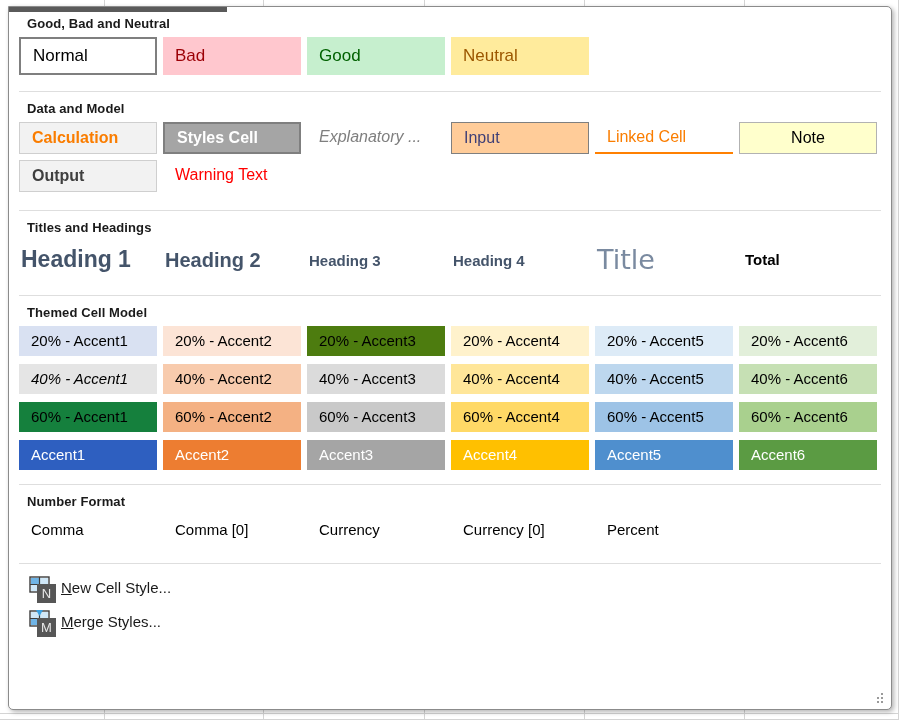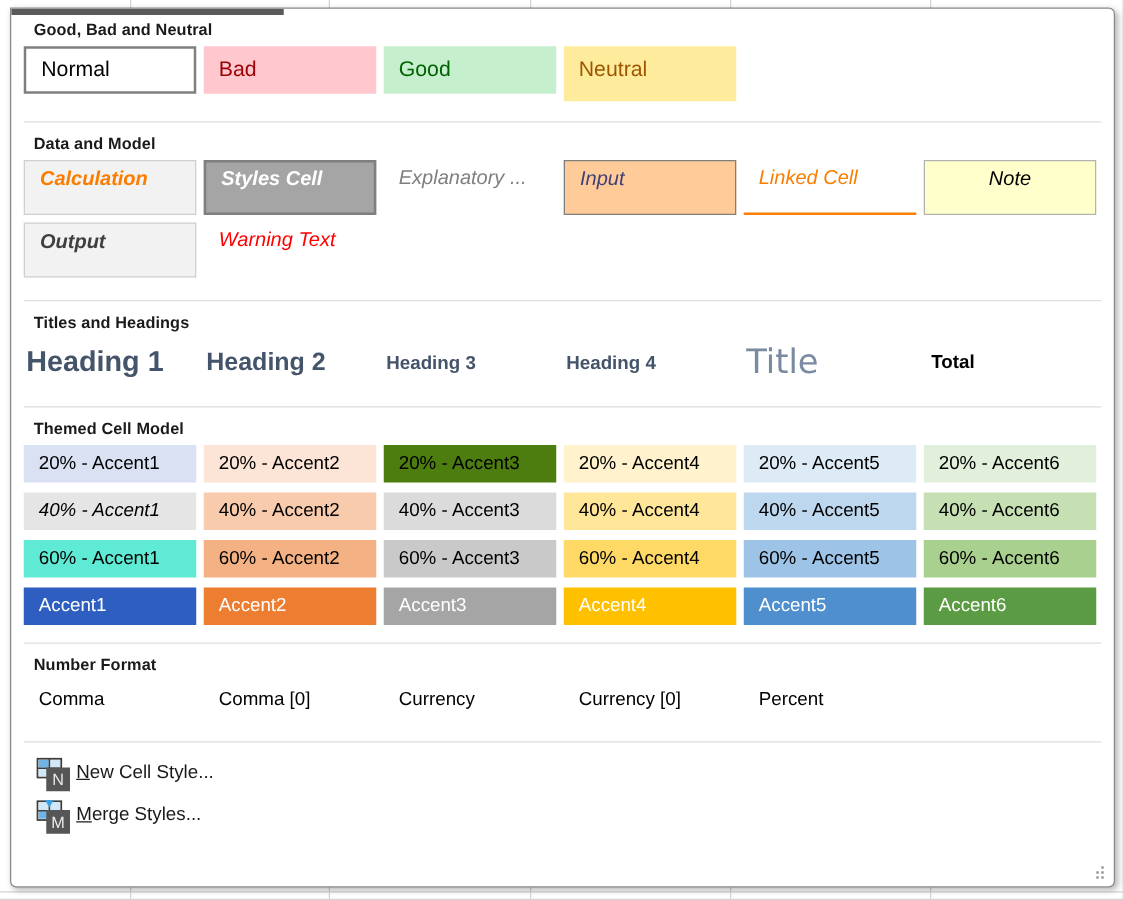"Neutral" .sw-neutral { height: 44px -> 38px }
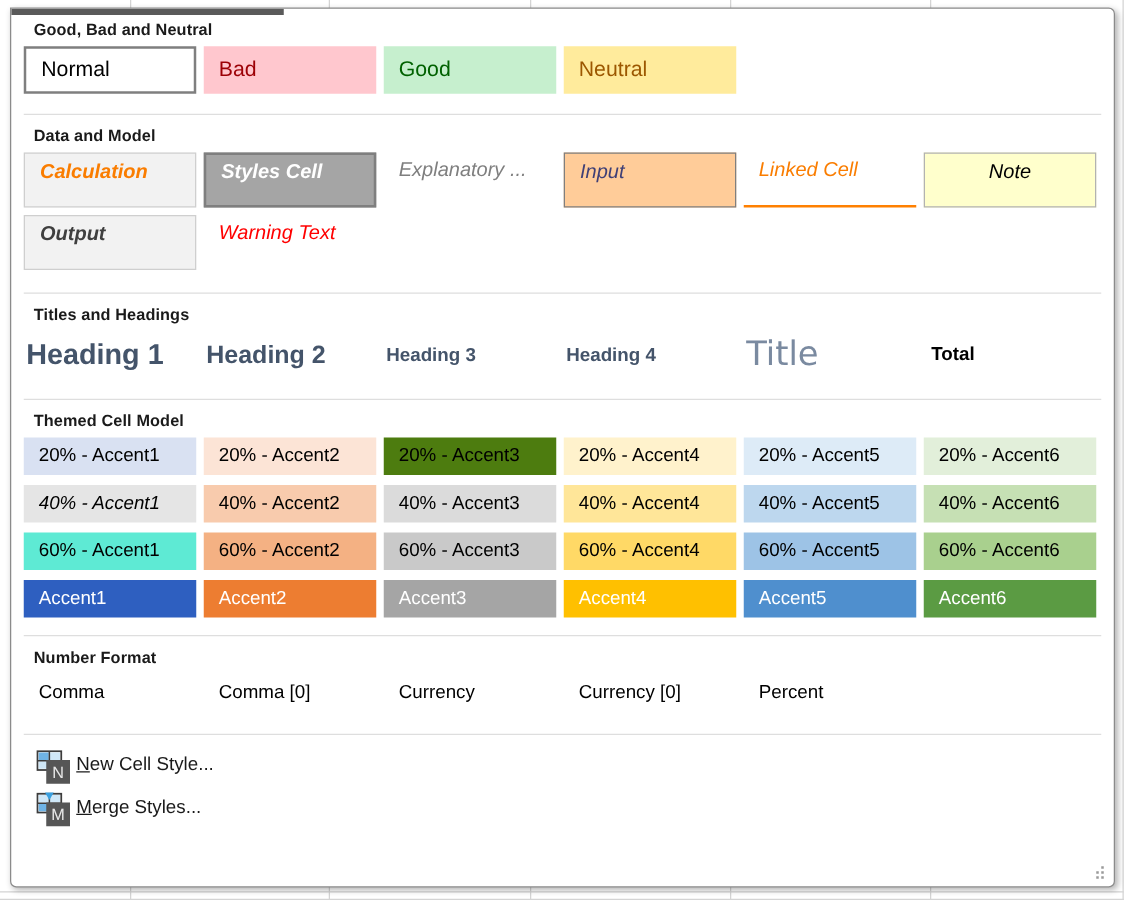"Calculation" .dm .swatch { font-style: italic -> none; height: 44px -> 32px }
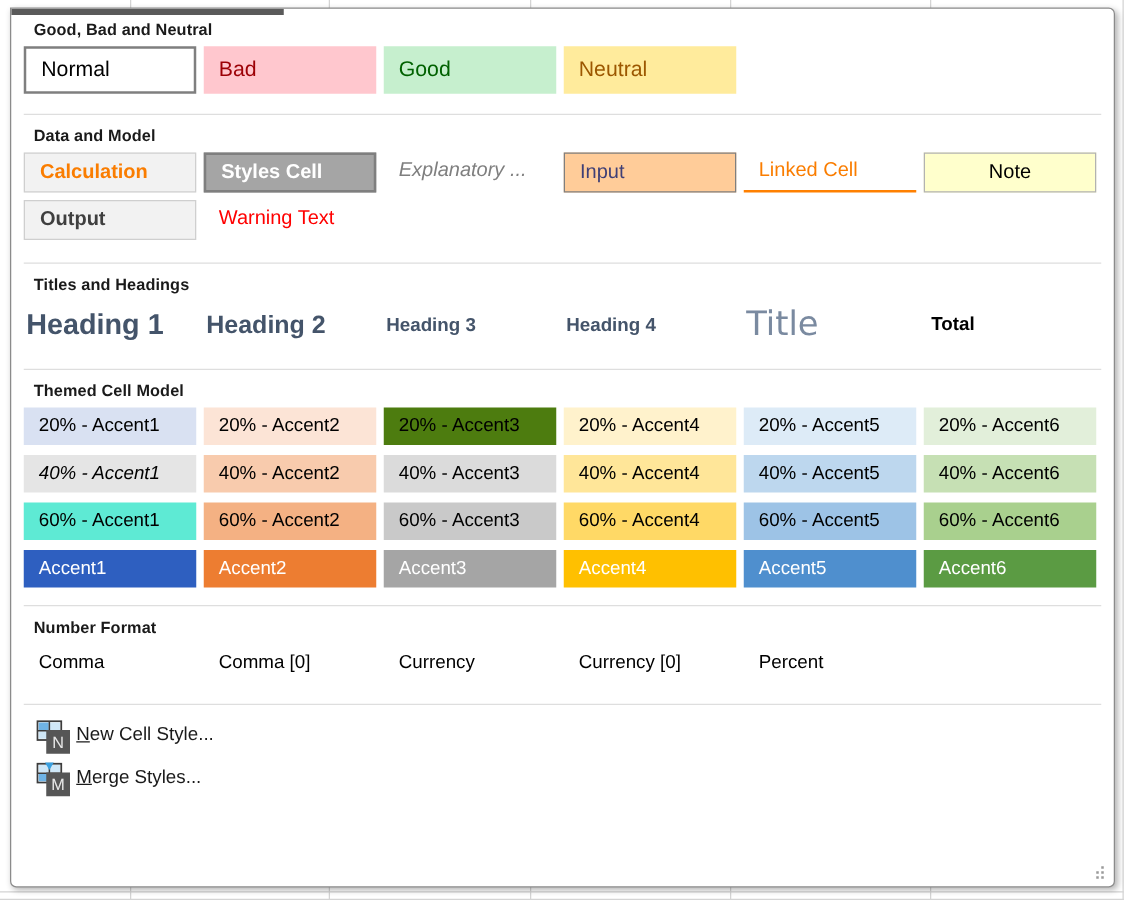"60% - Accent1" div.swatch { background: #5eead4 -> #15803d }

━━━━━━

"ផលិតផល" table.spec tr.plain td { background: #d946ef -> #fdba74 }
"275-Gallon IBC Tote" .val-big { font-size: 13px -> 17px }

━━━━━━

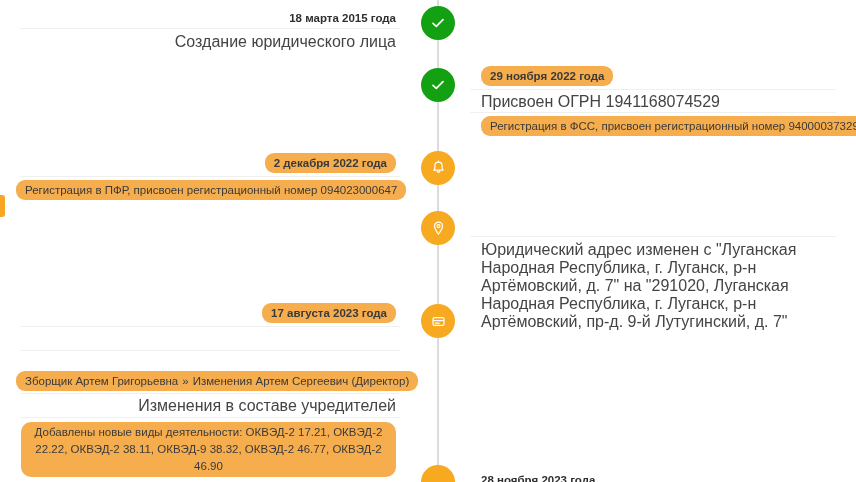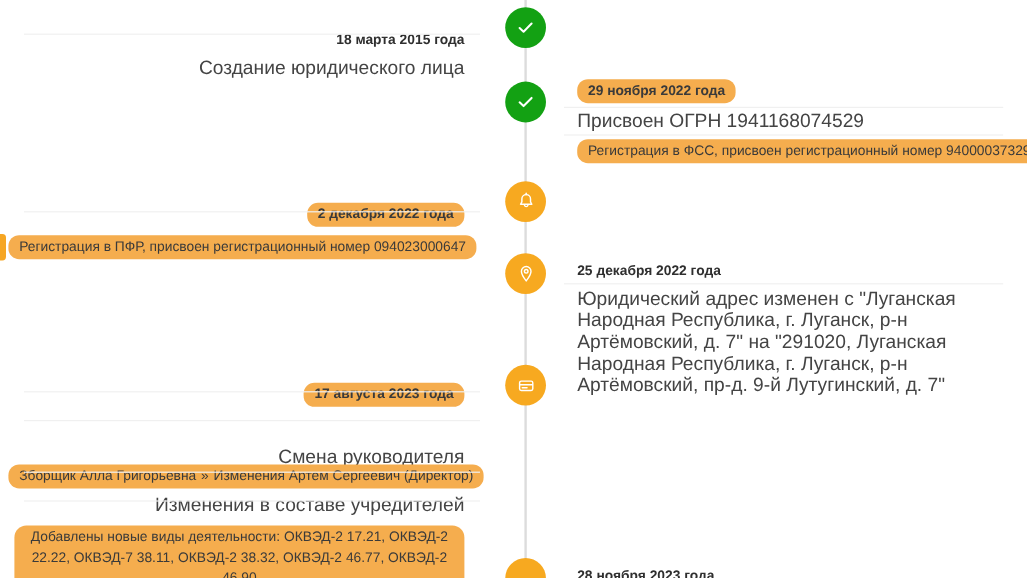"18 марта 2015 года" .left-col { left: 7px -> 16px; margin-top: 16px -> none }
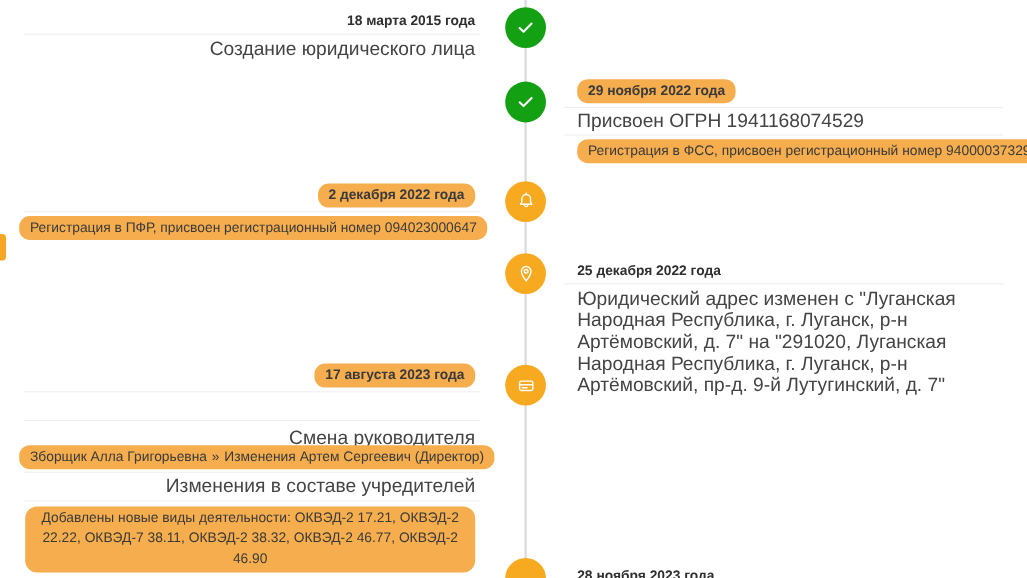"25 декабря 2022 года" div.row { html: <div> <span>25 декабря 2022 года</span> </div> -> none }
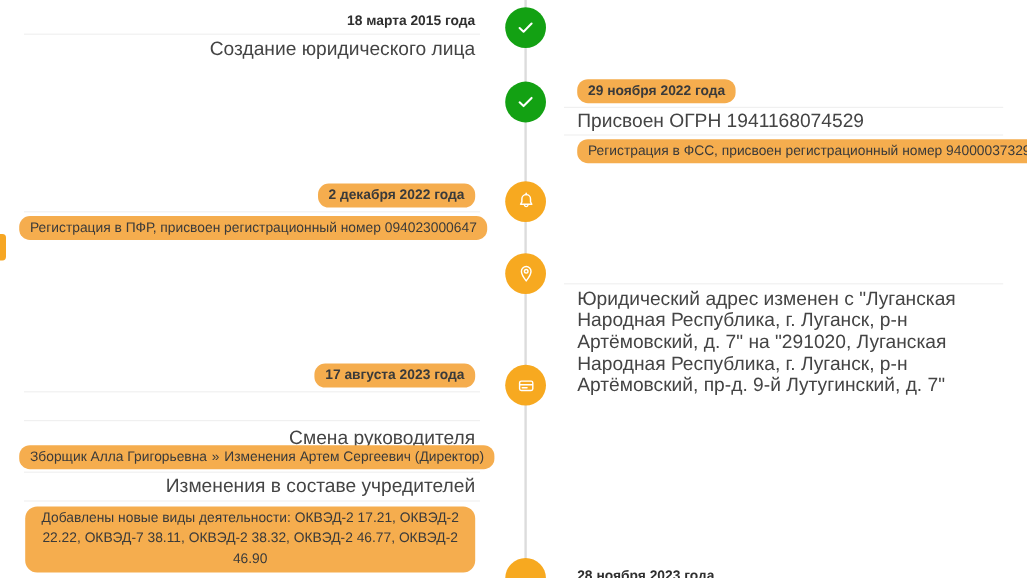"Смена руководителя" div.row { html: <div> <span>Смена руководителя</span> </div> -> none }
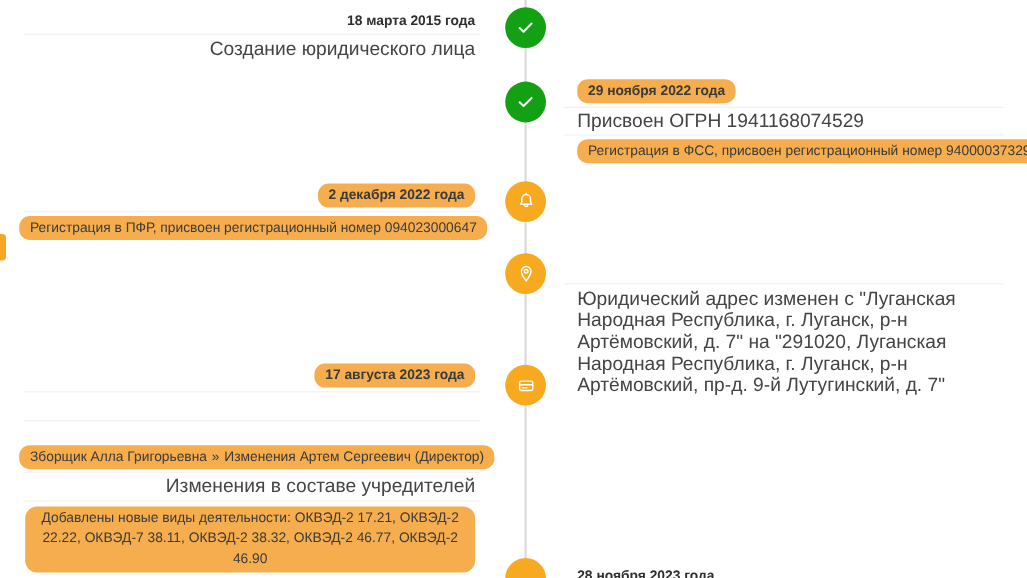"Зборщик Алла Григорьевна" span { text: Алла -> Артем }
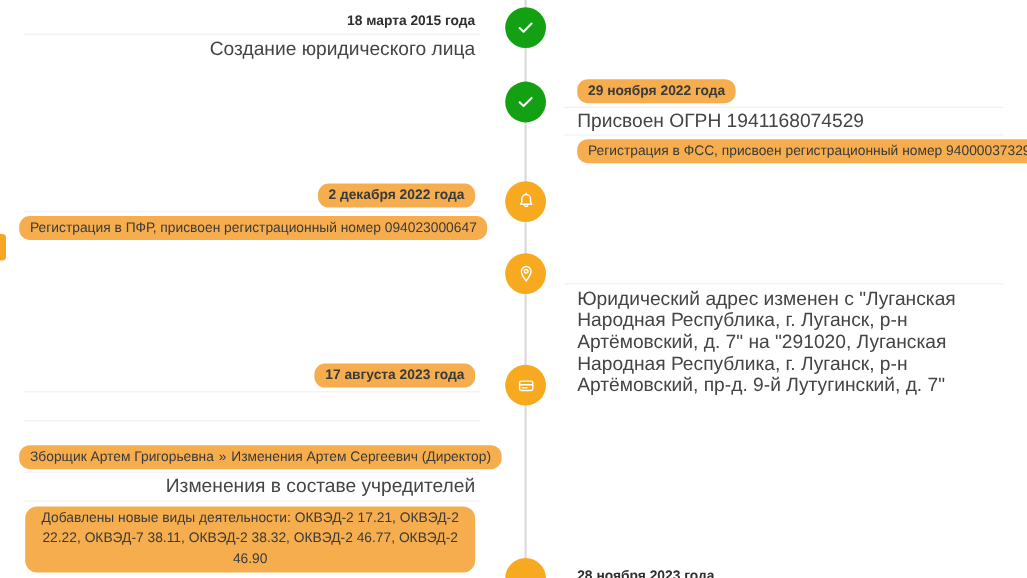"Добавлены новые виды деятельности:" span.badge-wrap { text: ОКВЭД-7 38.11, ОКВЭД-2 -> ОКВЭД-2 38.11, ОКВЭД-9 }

━━━━━━

Problem details:
What is needed is an exact copy of the lines above from the one with "text: Алла ->" to the one with "ОКВЭД-7 38.11, ОКВЭД-2", both ends kept, and nothing more; please leave the pictures out.

Answer for this exercise:
"Зборщик Алла Григорьевна" span { text: Алла -> Артем }
"Добавлены новые виды деятельности:" span.badge-wrap { text: ОКВЭД-7 38.11, ОКВЭД-2 -> ОКВЭД-2 38.11, ОКВЭД-9 }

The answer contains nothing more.